**Task prompt**
Each line from the one containing "subtotal: 37950.00 -> 30261.00" through the last line of the records below is to be repeated as written, with nothing added.

Start of Information shown

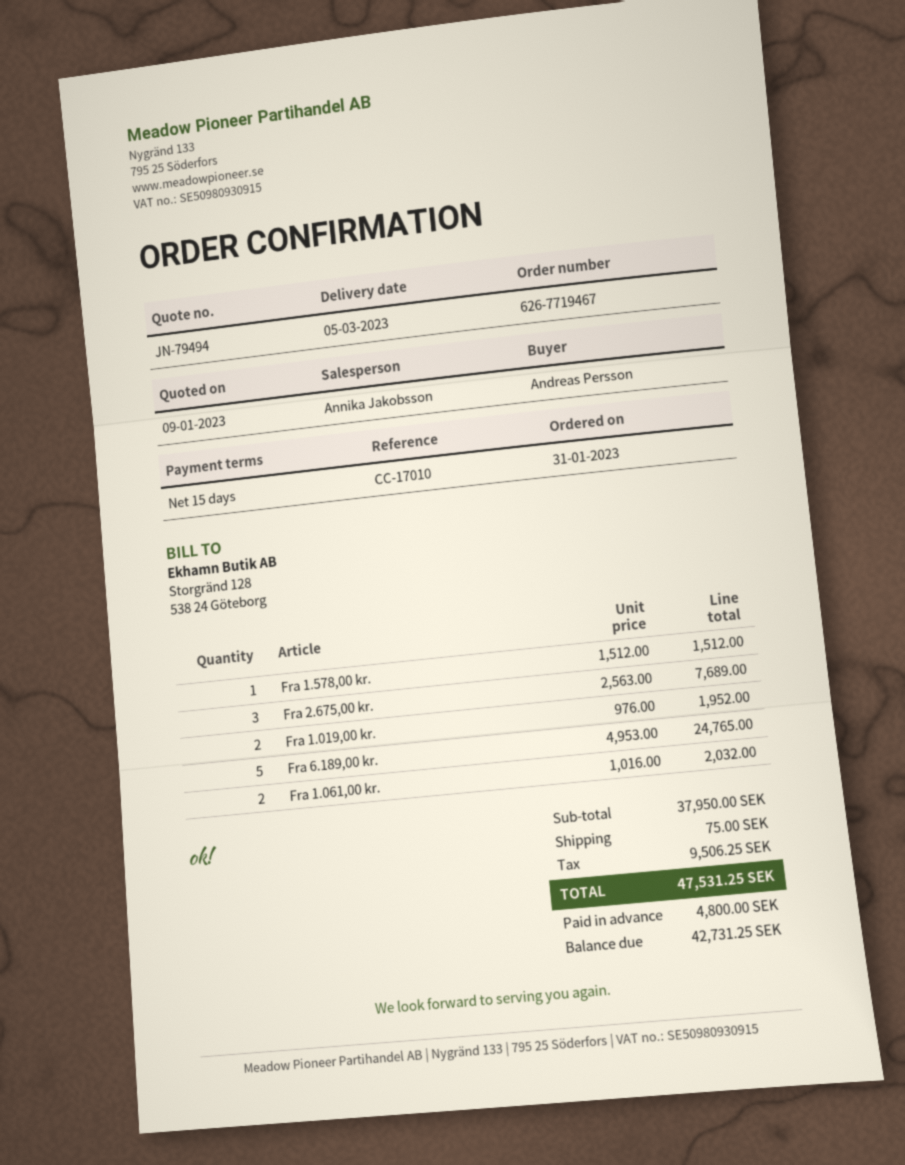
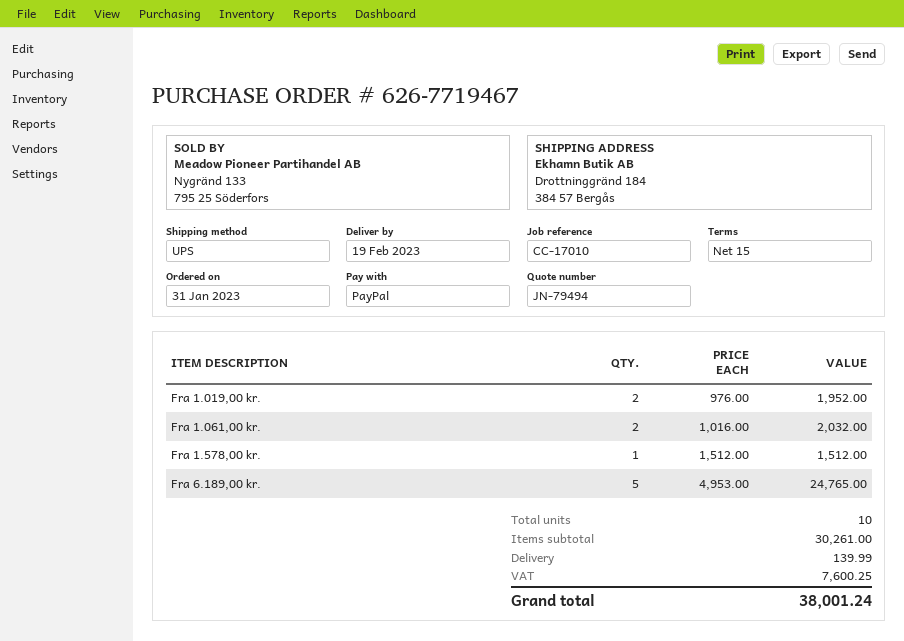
delivery date: 2023-03-05 -> 2023-02-19
Fra 2.675,00 kr.: 3 x 2563.00 = 7689.00 -> none
subtotal: 37950.00 -> 30261.00
shipping: 75.00 -> 139.99
tax: 9506.25 -> 7600.25
total: 47531.25 -> 38001.24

End of Information shown

**Result of this exercise**
subtotal: 37950.00 -> 30261.00
shipping: 75.00 -> 139.99
tax: 9506.25 -> 7600.25
total: 47531.25 -> 38001.24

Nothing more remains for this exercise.